● Aim of the task: Print each line below verbatim, skipping every picture.

(Stored records)

————

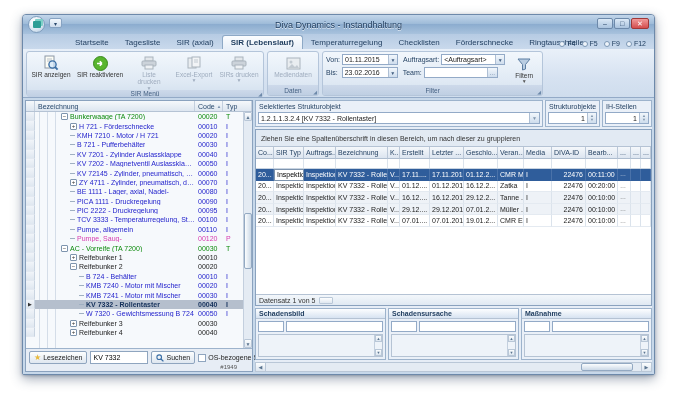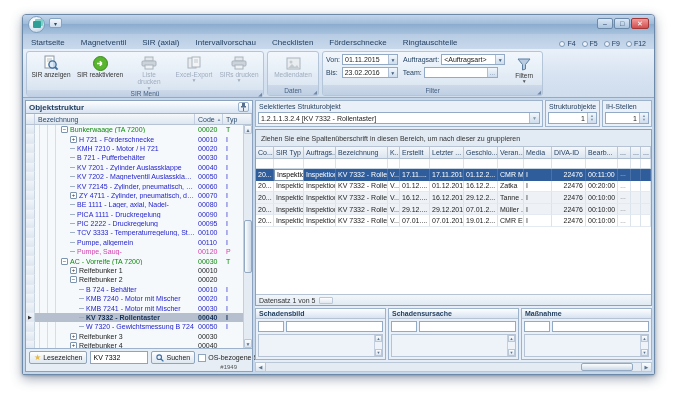"Diva Dynamics - Instandhaltung" div.title-text { html: none -> <div>Diva Dynamics - Instandhaltung</div> }
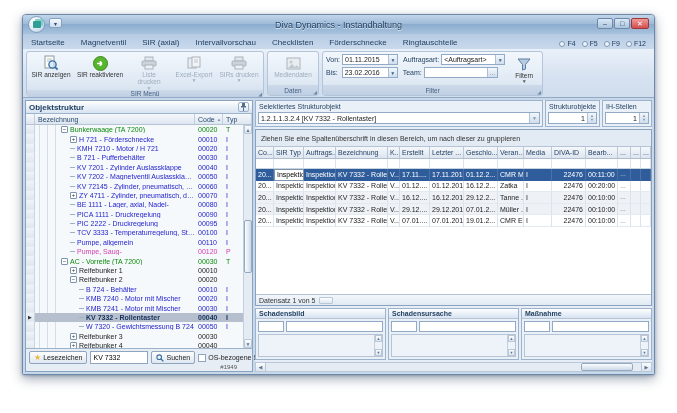"Startseite" .tabrow { padding-left: none -> 44px }
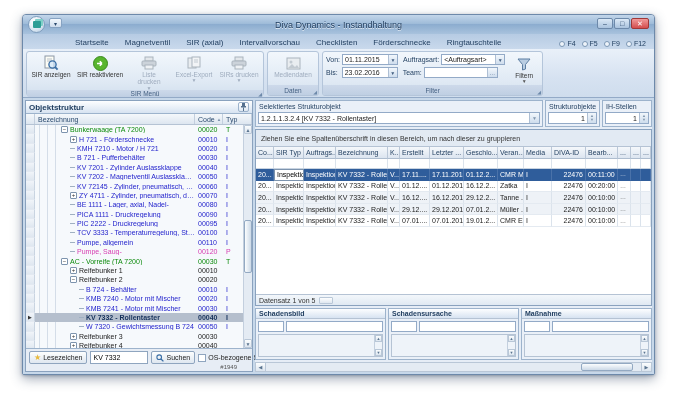"Magnetventil" div.tab { text: Magnetventil -> Tagesliste }
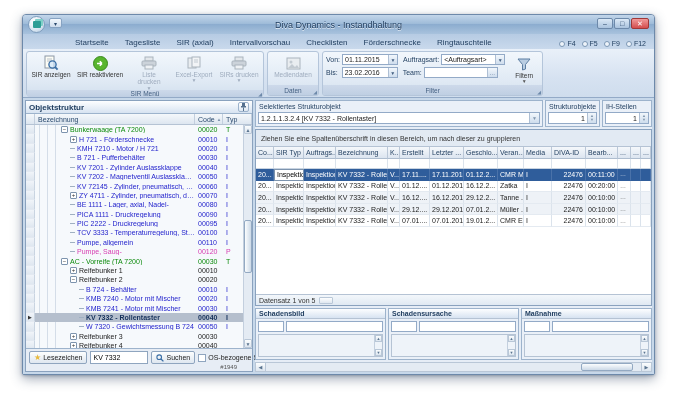"SIR (Lebenslauf)" div.tab { html: none -> <div>SIR (Lebenslauf)</div> }
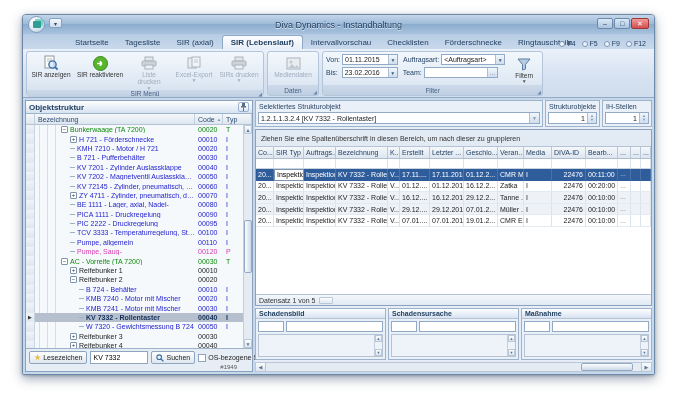"Intervallvorschau" div.tab { text: Intervallvorschau -> Temperaturregelung }
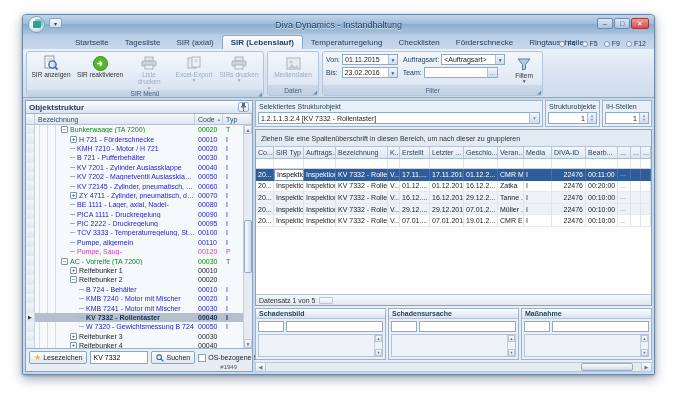"Objektstruktur" div.panel-header { html: <div> <span>Objektstruktur</span> <div> <svg> <rect></rect> <rect></rect> <line></line> </svg> </div> </div> -> none }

————

● Response below:
"Diva Dynamics - Instandhaltung" div.title-text { html: none -> <div>Diva Dynamics - Instandhaltung</div> }
"Startseite" .tabrow { padding-left: none -> 44px }
"Magnetventil" div.tab { text: Magnetventil -> Tagesliste }
"SIR (Lebenslauf)" div.tab { html: none -> <div>SIR (Lebenslauf)</div> }
"Intervallvorschau" div.tab { text: Intervallvorschau -> Temperaturregelung }
"Objektstruktur" div.panel-header { html: <div> <span>Objektstruktur</span> <div> <svg> <rect></rect> <rect></rect> <line></line> </svg> </div> </div> -> none }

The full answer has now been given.